Read from database problem.

[lkeeney]

I am new to mysql programming. I have set up a database with a table called "2009". I have 2 rows with about 16 fields. I have data stored in these two rows.

I have some code that tells me this table exists. Below that code I have this code:

Code:

$sql = "SELECT * FROM 2009";
$result = mysql_query($sql, $conn) or die(mysql_error());

I get this error: "You have an error in your SQL syntax; check the manual that corresponds to your MySQL server version for the right syntax to use near '2009'". The error is in the second line because when I comment it out, I don't get the error.

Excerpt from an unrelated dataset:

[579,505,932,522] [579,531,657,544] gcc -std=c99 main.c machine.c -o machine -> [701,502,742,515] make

I have a number of books on MySQL, and I have tried many different ways to retrieve data from the data base, but I am constantly getting errors. The above code is simple code that produces this error.

What am I doing wrong?

I will appreciate any help I can get. I have spent all morning trying to get something to work.

Lawrence

[r937]

the error message tells you exactly where to look -- 2009

try putting backticks around the table name -- `2009`

[lkeeney]

the error message tells you exactly where to look -- 2009

try putting backticks around the table name -- `2009`

Thanks for the tip.

I did this, but I get the same error.

Lawrence

[r937]

rename the table as t2009 and try again

[lkeeney]

rename the table as t2009 and try again

With this change I get an error that says this table does not exist.

However, I have this code ahead of the previous code and it indicates that the table does exist:

Code:

$table_found = false;
    $result = mysql_query("SHOW TABLES");

    while($row = mysql_fetch_array($result))
        {
        if($row[0] == $dbtable)
            {
                $table_found = true;
            break;
            }
        }

        if($table_found) {
            echo "Table named $dbtable does exist.<br>";
        } else {
            echo "Table does not exist";
        }

The response from this code is: "Table named 2009 does exist."

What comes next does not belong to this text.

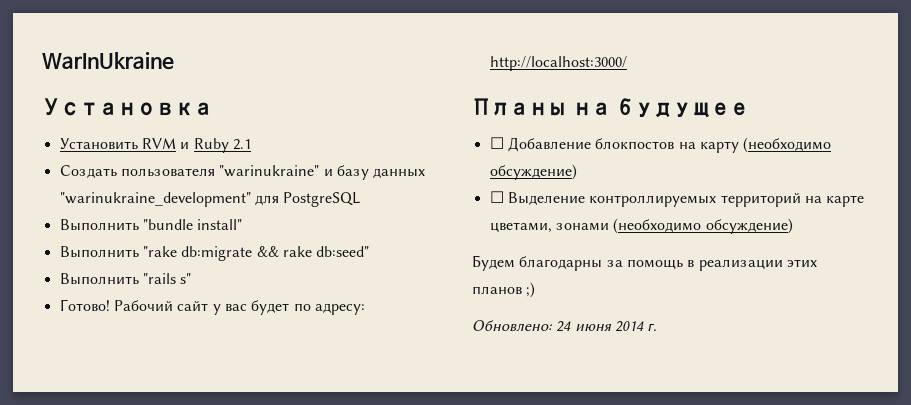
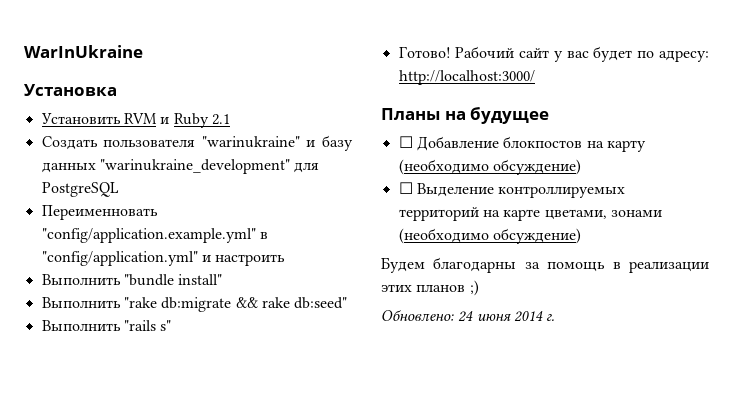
(361, 199) none -> [41,205,158,220] [41,228,268,243] [41,251,286,266] // Переименновать "config/application.example.yml" в "config/application.yml" и настроить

I wonder if there is something on the server that is blocking me from accessing the data in my table.

Lawrence

[r937]

please run the following in your own test database --

Code:

CREATE TABLE 937
( i INTEGER
, x VARCHAR(9)
);

that should give you an error

why? because a table name consisting of numerics needs to be escaped

now try this --

Code:

CREATE TABLE `937`
( i INTEGER
, x VARCHAR(9)
);

that should work

did you notice a difference? the table name is escaped by backticks

okay, now let's insert some rows --

Code:

INSERT INTO `937` VALUES ( 1,'a' ) , ( 2,'b' );

works, right?

and we can select, too --

Code:

SELECT x,i FROM `937`;

now, once you have run these, and confirmed that everything works, please go back to your code and remember that if your table name is numeric, you must always escape it

which is why i suggested thqat you rename it to t2009, because then you don't need the backtick nonsense all da time

[lkeeney]

please run the following in your own test database --

Code:

CREATE TABLE 937
( i INTEGER
, x VARCHAR(9)
);

that should give you an error

why? because a table name consisting of numerics needs to be escaped

now try this --

Code:

CREATE TABLE `937`
( i INTEGER
, x VARCHAR(9)
);

that should work

did you notice a difference? the table name is escaped by backticks

okay, now let's insert some rows --

Code:

INSERT INTO `937` VALUES ( 1,'a' ) , ( 2,'b' );

works, right?

and we can select, too --

Code:

SELECT x,i FROM `937`;

now, once you have run these, and confirmed that everything works, please go back to your code and remember that if your table name is numeric, you must always escape it

which is why i suggested thqat you rename it to t2009, because then you don't need the backtick nonsense all da time

I just got off the phone with technical support at my hosting service. They had a standard php file they asked me to run. This didn't work either. In my second phone call to them, they said the database was set up for PHP5 which won't run the normal php files without doing something. I did not understand what he was talking about. In any case, he is having the database set up for PHP 4 instead. He said my database would be available tomorrow as PHP 4 and should run the code I have been trying to use.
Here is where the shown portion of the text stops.